Wednesday, November 23, 2005
BY DANIEL B. KLINE
Soldiers have no say in how or where they are deployed. Once an individual enlists in the military he turns himself over to his commanding officers, accepting the fact that he has sacrificed his right to choose his fate in favor of the greater good of his country.
Joining the Army, Navy, Air Force or Marines means completely accepting your mission no matter how you personally feel. A soldier must do his duty even when he disagrees with, or doesn't understand, his mission. The men and women of the Armed Forces don't have the luxury of considering the merit of their assignments. They operate without considering who politically supports their task or what voters may think about their Commander in Chief.
It's too easy during what has become an unpopular war to forget about what the Americans serving in Iraq have sacrificed for us. They have left their families, friends and loved ones behind - not because they had to enlist, but because they chose to. Many of these brave men and women are reservists who answered the call to duty even though it disrupted their careers, damaged their finances and left their lives at home in a state of uncertainty.
Every person who enlists makes a decision that many of us civilians find impossibly brave. By signing up for the Army, Navy, Air Force or Marines, these men and women agree to give their lives to save ours. They also accept that their sacrifice may not be appreciated and that their deaths could come in a war not celebrated by the American people.

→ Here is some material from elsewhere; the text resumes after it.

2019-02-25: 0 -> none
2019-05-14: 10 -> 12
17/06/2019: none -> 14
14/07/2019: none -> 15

Currently there are thousands of Americans serving in the war in Iraq and over 2,000 who will never return home. This war isn't on our own soil and it isn't about saving an ally or rescuing a like-minded nation. It's easy to forget these men and women fighting in a country most of us will never see and many of us could not locate on a map.
While these soldiers spend their time in oppressive heat living under harsh conditions, so many of us have moved on. The war in Iraq no longer leads the evening news and there are many days in which the newspapers hardly make mention of the Armed Forces. We didn't mean to forget or to diminish our respect for their efforts, but for many Americans the war has become a question of politics and the people have faded into the background.

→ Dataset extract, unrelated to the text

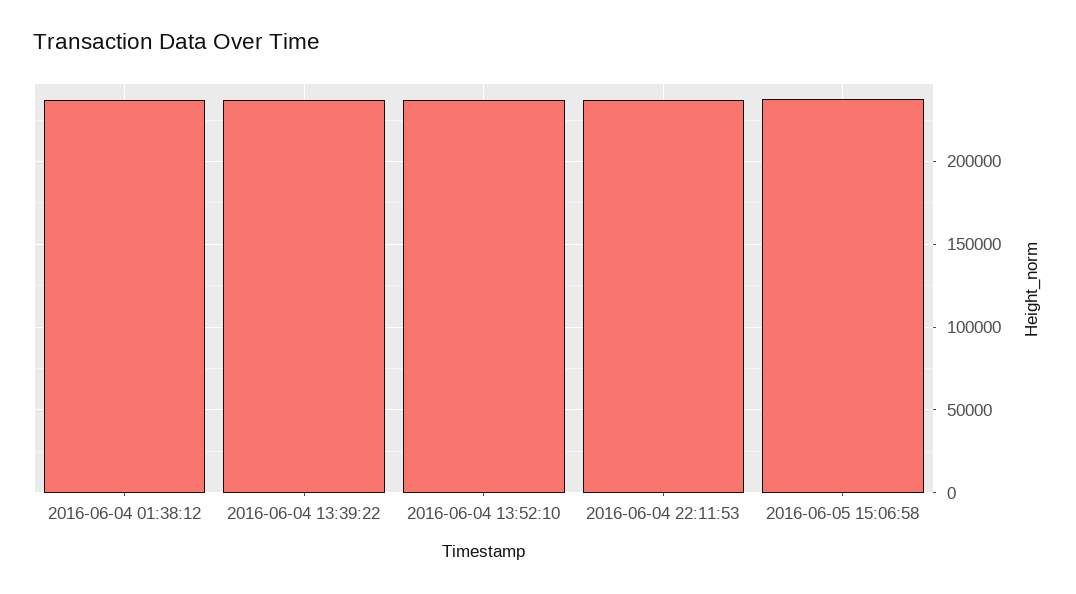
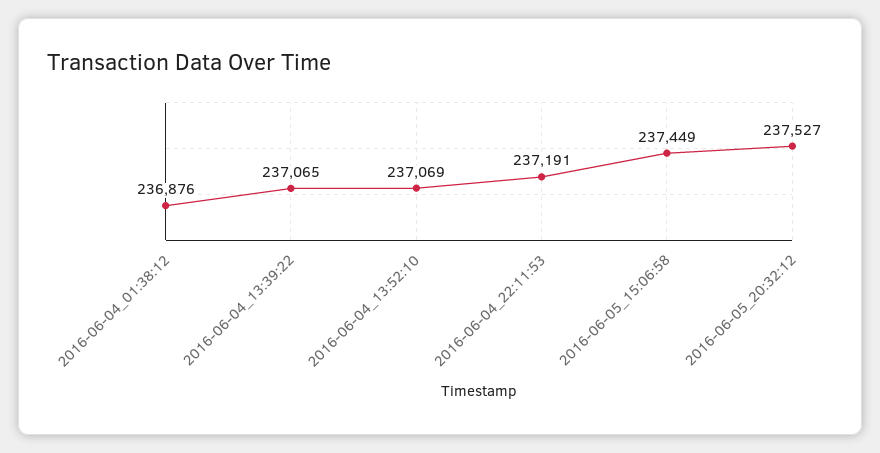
2016-06-05_20:32:12: none -> 237527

The facts of this war and your personal opinion on whether President George W. Bush made the right decision in fighting it, does not make it any less of a war for the soldiers involved. It's not any more noble to die in a popular war and it must be a lot harder to do your duty when the people at home question your mission.
These brave Americans won't be home for Thanksgiving and some will never join their families for another holiday. Supporting their efforts and hoping for their safe return to their families and loved ones isn't a political statement, it's a human one.

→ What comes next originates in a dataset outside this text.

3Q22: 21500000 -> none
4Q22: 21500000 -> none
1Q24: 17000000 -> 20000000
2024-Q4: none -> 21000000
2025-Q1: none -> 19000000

On this holiday where we say thanks for the blessings in our lives, we must all take time to offer our heartfelt appreciation to these soldiers. Thank you and please, come home safely.
Daniel B. Kline is a freelance writer based in Connecticut. His book "50 Things Every Guy Should Know How to Do" will be released in April and his blog can be viewed at www.thingseveryguy.com. He can be reached at firstname.lastname@example.org.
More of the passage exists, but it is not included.